So me and X have been together for over 4 years. We have been living together since April this year. It’s been a rocky road, I’ll explain:
He is addicted to amphetamines and gaming. Killer combination. Before we lived together there was lots of turmoil in our relationship, his addiction(s) and for me, financial difficulties in the past. As for me, I worked very hard to get out of debt and since march this year I am free of debt, ready o build a normal life now.
Despite all the difficulties we stayed together. My love for him has always and steadily proved stronger than any of the problems that presented themselves in the past. I mean that. I know how all of this sounds, but love has always prevailed, despite my own (and other peoples) better judgment;
We are living together since April this year. Moving in together was a BIG decision, at the time I wasn’t so sure about our relationship. It was like a leap of faith of sorts. In the end I decided we deserved a chance at a normal life together. With my financial problems out of the way this suddenly became an option. I even had some savings, I put everything I had into start building a new life from scratch.

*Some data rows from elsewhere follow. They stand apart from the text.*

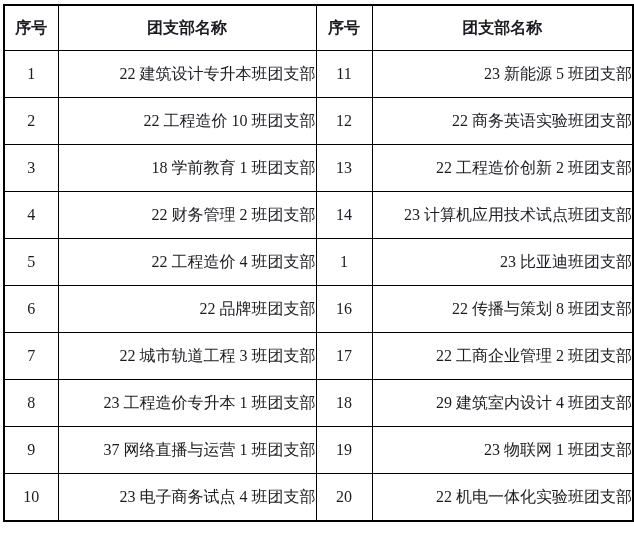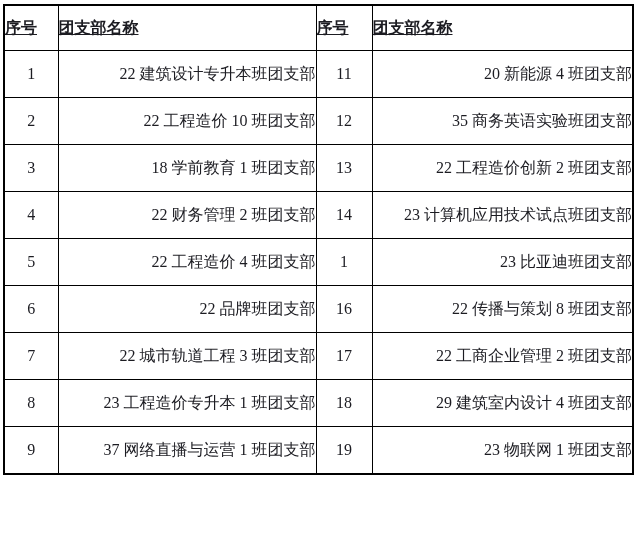--- a/index.html
+++ b/index.html
@@ -29,23 +29,22 @@
     border: 1.5px solid #000000;
     font-size: 16px;
     line-height: 1.2;
     vertical-align: middle;
     padding: 0;
     overflow: hidden;
     white-space: nowrap;
   }
   table.branch-table th {
     font-weight: bold;
-    text-align: left;
+    text-align: center;
     height: 44px;
-    text-decoration: underline;
   }
   table.branch-table td {
     font-weight: normal;
     height: 46px;
   }
   td.num {
     text-align: center;
   }
   td.name {
     text-align: right;
@@ -71,27 +70,27 @@
     <tr>
       <th class="num">序号</th>
       <th>团支部名称</th>
       <th class="num">序号</th>
       <th>团支部名称</th>
     </tr>
     <tr>
       <td class="num">1</td>
       <td class="name">22 建筑设计专升本班团支部</td>
       <td class="num">11</td>
-      <td class="name">20 新能源 4 班团支部</td>
+      <td class="name">23 新能源 5 班团支部</td>
     </tr>
     <tr>
       <td class="num">2</td>
       <td class="name">22 工程造价 10 班团支部</td>
       <td class="num">12</td>
-      <td class="name">35 商务英语实验班团支部</td>
+      <td class="name">22 商务英语实验班团支部</td>
     </tr>
     <tr>
       <td class="num">3</td>
       <td class="name">18 学前教育 1 班团支部</td>
       <td class="num">13</td>
       <td class="name">22 工程造价创新 2 班团支部</td>
     </tr>
     <tr>
       <td class="num">4</td>
       <td class="name">22 财务管理 2 班团支部</td>
@@ -121,14 +120,20 @@
       <td class="name">23 工程造价专升本 1 班团支部</td>
       <td class="num">18</td>
       <td class="name">29 建筑室内设计 4 班团支部</td>
     </tr>
     <tr>
       <td class="num">9</td>
       <td class="name">37 网络直播与运营 1 班团支部</td>
       <td class="num">19</td>
       <td class="name">23 物联网 1 班团支部</td>
     </tr>
+    <tr>
+      <td class="num">10</td>
+      <td class="name">23 电子商务试点 4 班团支部</td>
+      <td class="num">20</td>
+      <td class="name">22 机电一体化实验班团支部</td>
+    </tr>
   </tbody>
 </table>
 
 </body></html>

Right now, I am starting to realize the full scope of his addiction, and my tolerance is waning. I know something gotta give, because I just can’t continue like this. I recently started seeing a psychotherapist, and the main thing that came out of our sessions is (what a surprise) this situation.
I realize now that I have been trying so hard to make this work that in the process, I forgot to nourish my true self. He is difficult to confront. He is not aggressive or mean, he has a truly good heart but he is passive aggressive and like any true addict he is in absolute denial about the truth of his addiction.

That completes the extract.